RPCV Brother Guy Consolmagno (Kenya), Director of Vatican Observatory

 

Brother Guy Consolmagno is the co-authored two astronomy books: Turn Left at Orion: Hundreds of Night Sky Objects to See in a Home Telescope – and How to Find Them (with Dan M. Davis; Cambridge University Press, 1989) and Worlds Apart: A Textbook in Planetary Sciences (with Martha W. Schaefer; Prentice Hall, 1993).

He is the author or co-author of four books exploring faith and science issues, including The Way to the Dwelling of Light (U of Notre Dame Press, 1998); Brother Astronomer (McGraw Hill, 2000); God’s Mechanics: How Scientists and Engineers Make Sense of Religion (Jossey-Bass, 2007), and Would You Baptize an Extraterrestrial? (With Paul Mueller, Image, 2014). He also edited The Heavens Proclaim (Vatican Observatory Publications, 2009).  Since 2004 he has written a monthly column on astronomy for the British Catholic periodical, The Tablet.

Brother Guy Consolmagno and Pope Francis

Brother Guy Consolmagno (Kenya 1983-85) is the director of the Vatican Observatory, and president of the Vatican Observatory Foundation.

Having attended a Jesuit high school, Consolmagno contemplated joining the church at several points in his life before joining the order in 1989. Two years later, he was called to serve at the Vatican Observatory where he has been ever since. Consolmagno’s research has always focused on the smallest bodies in our solar system and his work at the Vatican has allowed him to make significant contributions to this field over the past several decades. In 2014, he was awarded the Carl Sagan Medal by the American Astronomical Society for outstanding communication of planetary science to the public.

Where are you from in the States, Guy?

I was born and raised in Detroit. However, I moved to Boston when I started my college education, earning my undergraduate degree in Earth and Planetary Sciences from MIT and then I stayed an extra year to write a master’s thesis on my undergraduate work. After that, I moved to Tucson to pursue my doctorate in Planetary Sciences from the University of Arizona, which I received in 1978.

Once I had my PhD I moved back to Boston to start the typical academic tenure-track path, starting as a postdoctoral researcher, first at Harvard and then at MIT.

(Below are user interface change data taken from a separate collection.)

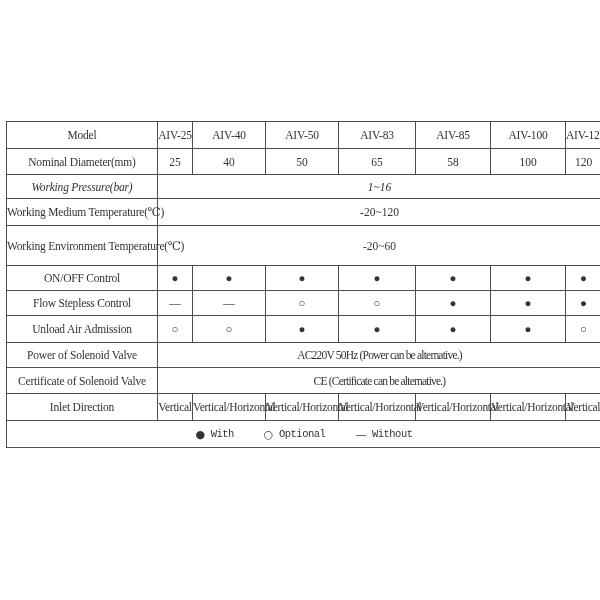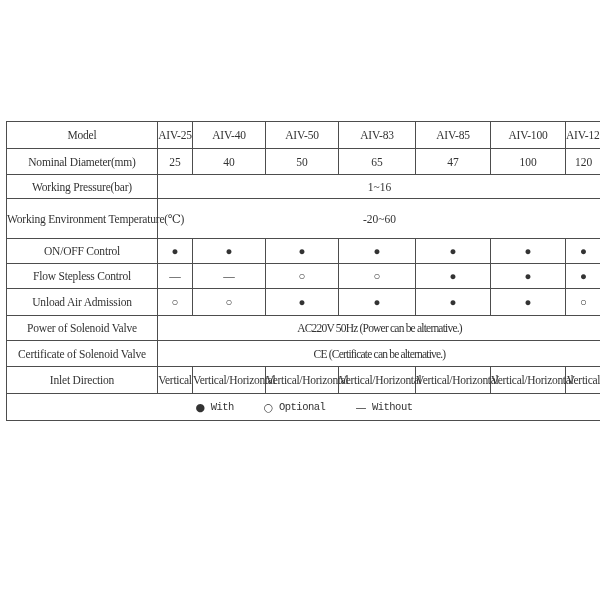"47" td.val { text: 47 -> 58 }
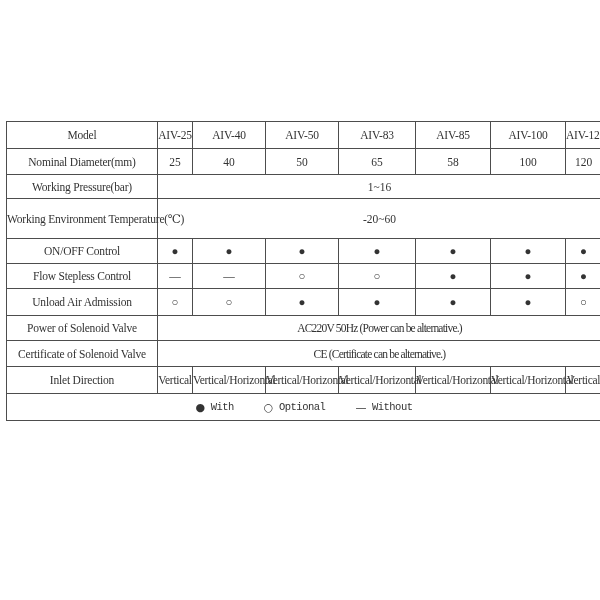"Working Pressure(bar)" tr.r2 { font-style: none -> italic }
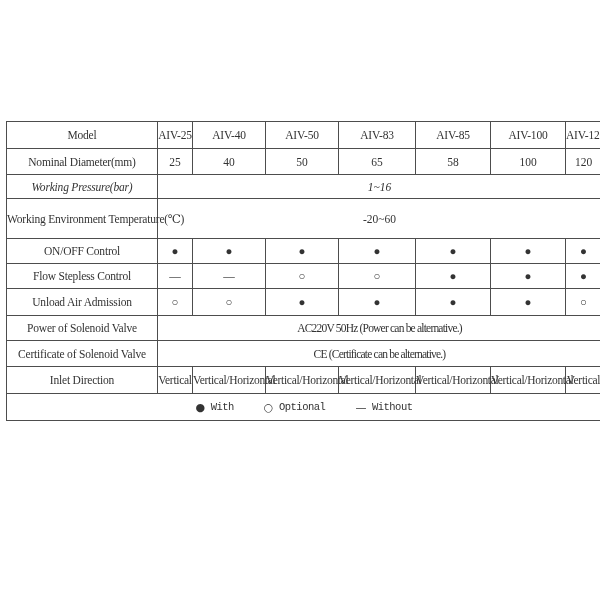"Working Medium Temperature(℃)" tr.r3 { html: none -> <tr> <td>Working Medium Temperature(℃)</td> <td>-20~120</td> </tr> }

But I was unsatisfied with the life of mere scientific research. I thought, “why am I studying the moons of Jupiter when there are people starving in the world?” So I decided to leave science behind and enter the Peace Corps.

Where did you serve?

I thought I would be assigned to teach at a remote high school. That quickly shifted to teaching at one of the best national high schools, Starehe Boys Centre in Nairobi. And I was only there one term before they moved me over to the University of Nairobi, where I wound up being a scientist again! I was teaching in the physics department, and among my masters’ students were those who had jobs waiting for them at the Kenya Science Teacher’s College, so indirectly at least I was helping out those remote high schools.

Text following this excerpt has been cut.